» **BRIEF**:
The reply to the records below should contain exactly the lines from the line with "- DbContext Registration | Done" through the line with "Status | Pending commit", and nothing besides.

*** MATERIAL FOR THIS TASK ***

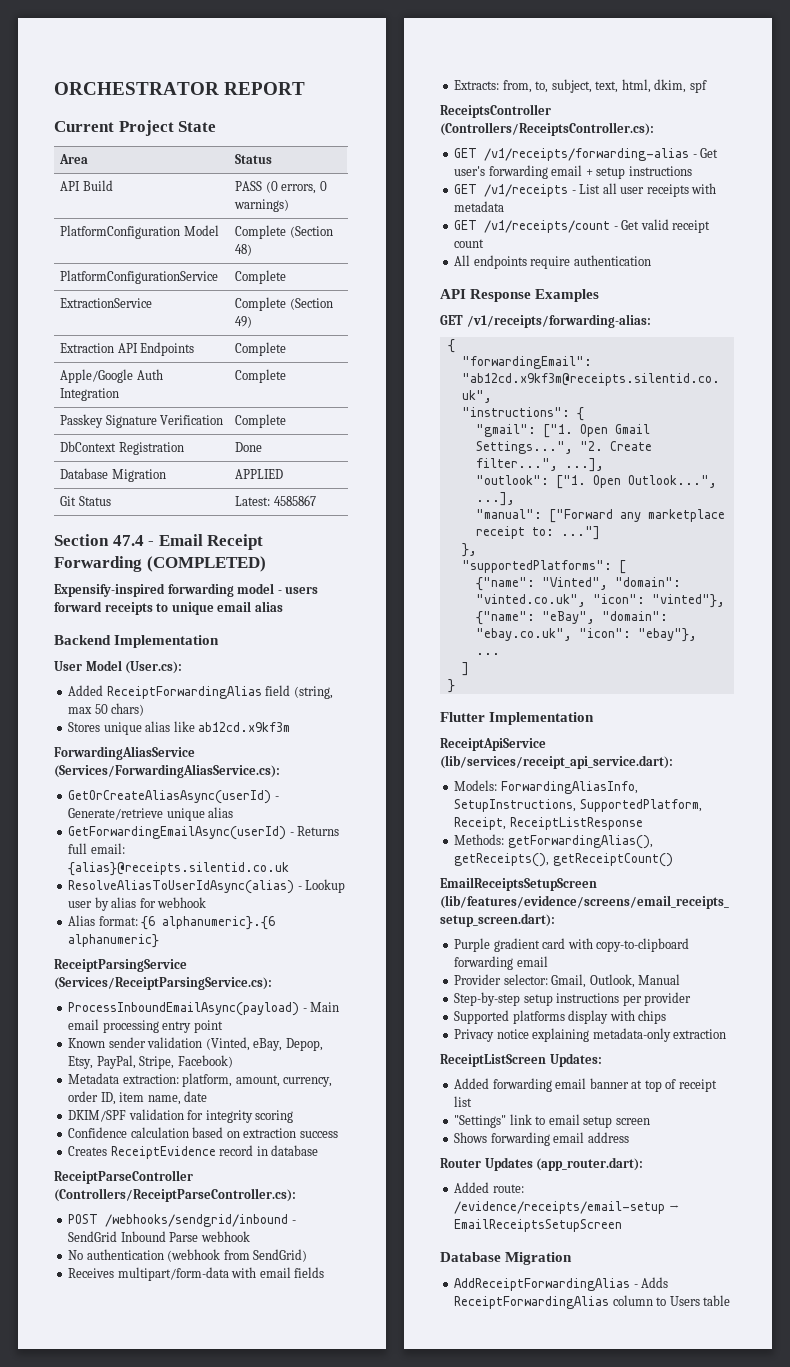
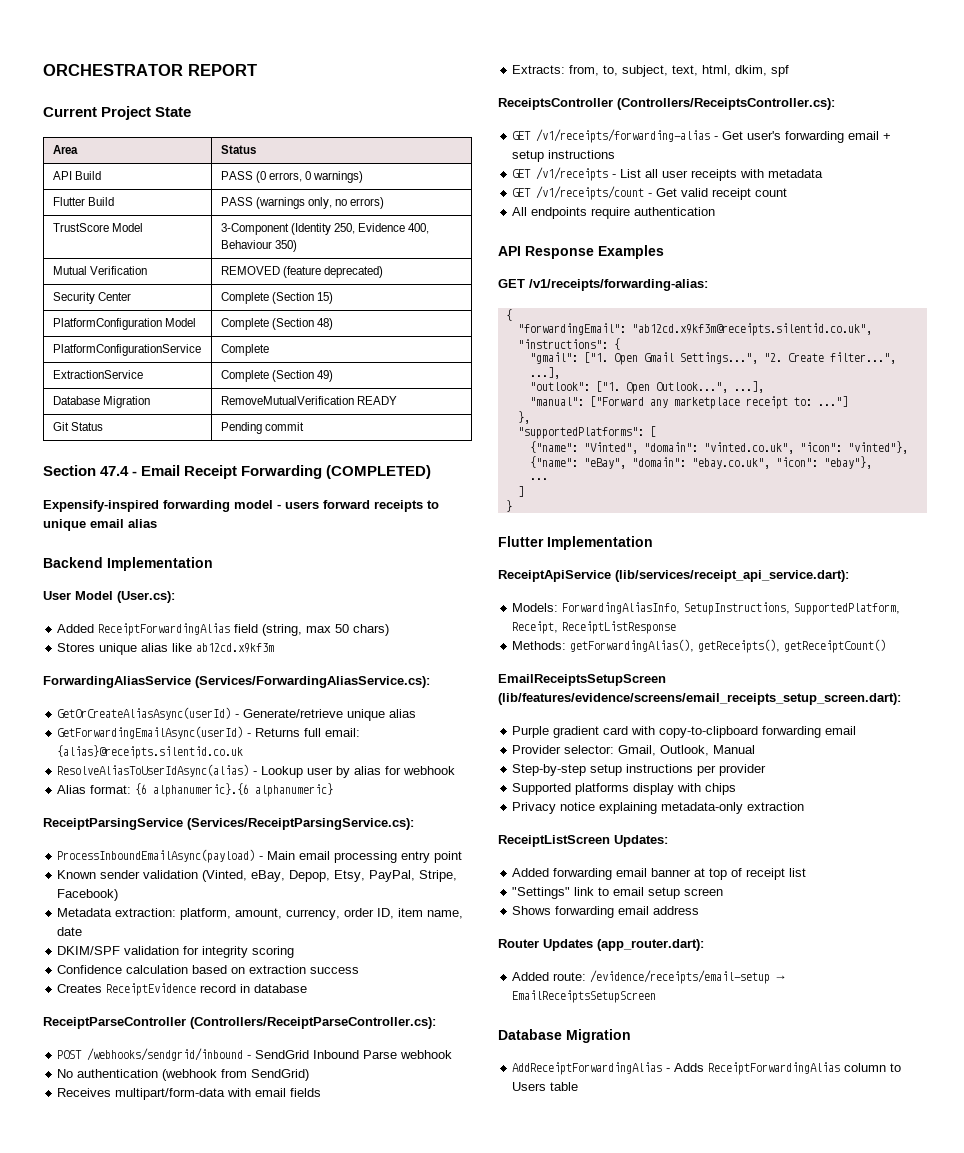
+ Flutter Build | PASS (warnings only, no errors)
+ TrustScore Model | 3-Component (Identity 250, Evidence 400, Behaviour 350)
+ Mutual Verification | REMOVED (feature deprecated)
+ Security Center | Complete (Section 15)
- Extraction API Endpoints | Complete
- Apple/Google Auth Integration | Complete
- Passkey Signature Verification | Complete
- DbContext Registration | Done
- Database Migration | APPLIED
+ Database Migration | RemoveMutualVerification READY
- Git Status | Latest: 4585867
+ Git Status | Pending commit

*** End of MATERIAL FOR THIS TASK ***
*** MATERIAL FOR THIS TASK ***

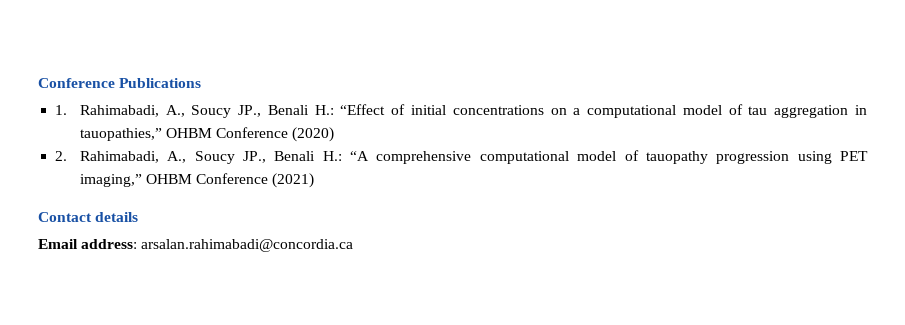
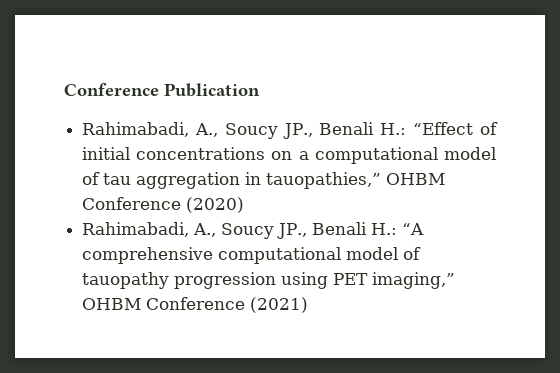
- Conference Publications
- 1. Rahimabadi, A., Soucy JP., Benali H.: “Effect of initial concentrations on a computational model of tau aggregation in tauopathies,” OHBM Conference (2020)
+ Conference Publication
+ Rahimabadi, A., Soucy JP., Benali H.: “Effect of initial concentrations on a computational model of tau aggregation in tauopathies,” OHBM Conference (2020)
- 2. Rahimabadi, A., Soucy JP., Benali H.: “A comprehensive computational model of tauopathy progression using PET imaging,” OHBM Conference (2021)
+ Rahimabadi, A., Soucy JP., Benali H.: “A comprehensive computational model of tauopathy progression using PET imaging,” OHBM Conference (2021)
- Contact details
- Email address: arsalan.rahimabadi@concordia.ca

*** End of MATERIAL FOR THIS TASK ***

» **RESULT FOR THIS TASK**:
- DbContext Registration | Done
- Database Migration | APPLIED
+ Database Migration | RemoveMutualVerification READY
- Git Status | Latest: 4585867
+ Git Status | Pending commit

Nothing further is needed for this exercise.